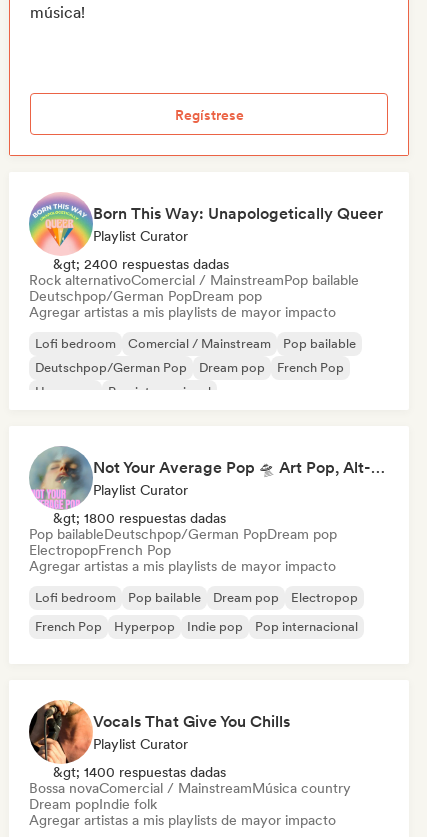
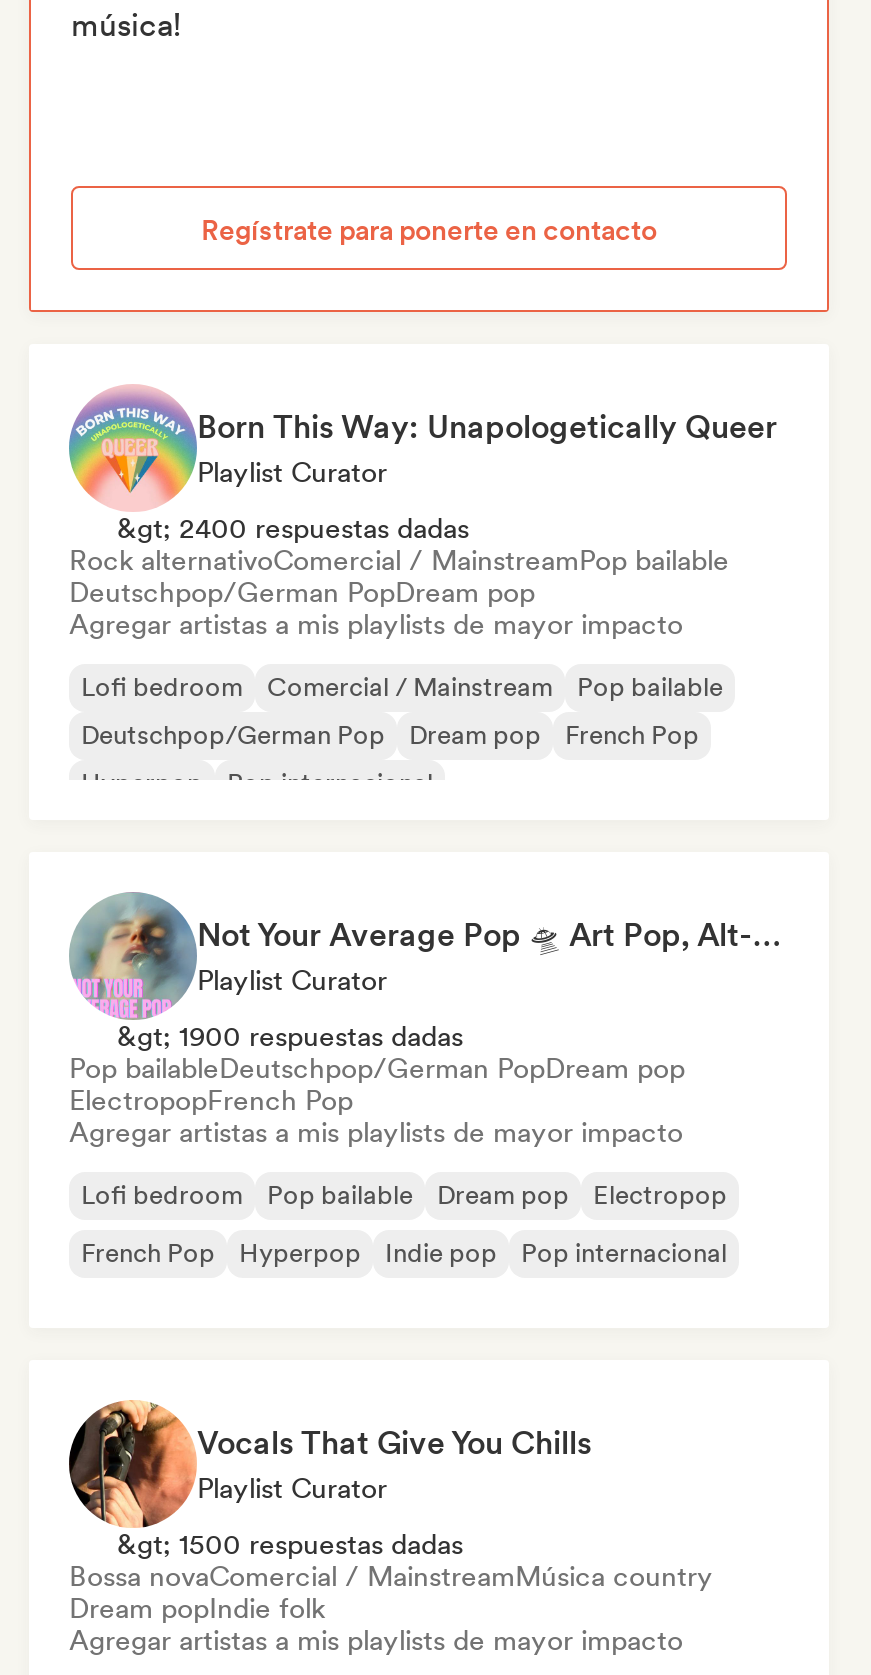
- Regístrese
+ Regístrate para ponerte en contacto

- &gt; 1800 respuestas dadas
+ &gt; 1900 respuestas dadas

- &gt; 1400 respuestas dadas
+ &gt; 1500 respuestas dadas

# THE TASK:
Every line in the listing that holds the string "dadas" should be copied out.

# RESULT OF THIS EXERCISE:
- &gt; 1800 respuestas dadas
+ &gt; 1900 respuestas dadas
- &gt; 1400 respuestas dadas
+ &gt; 1500 respuestas dadas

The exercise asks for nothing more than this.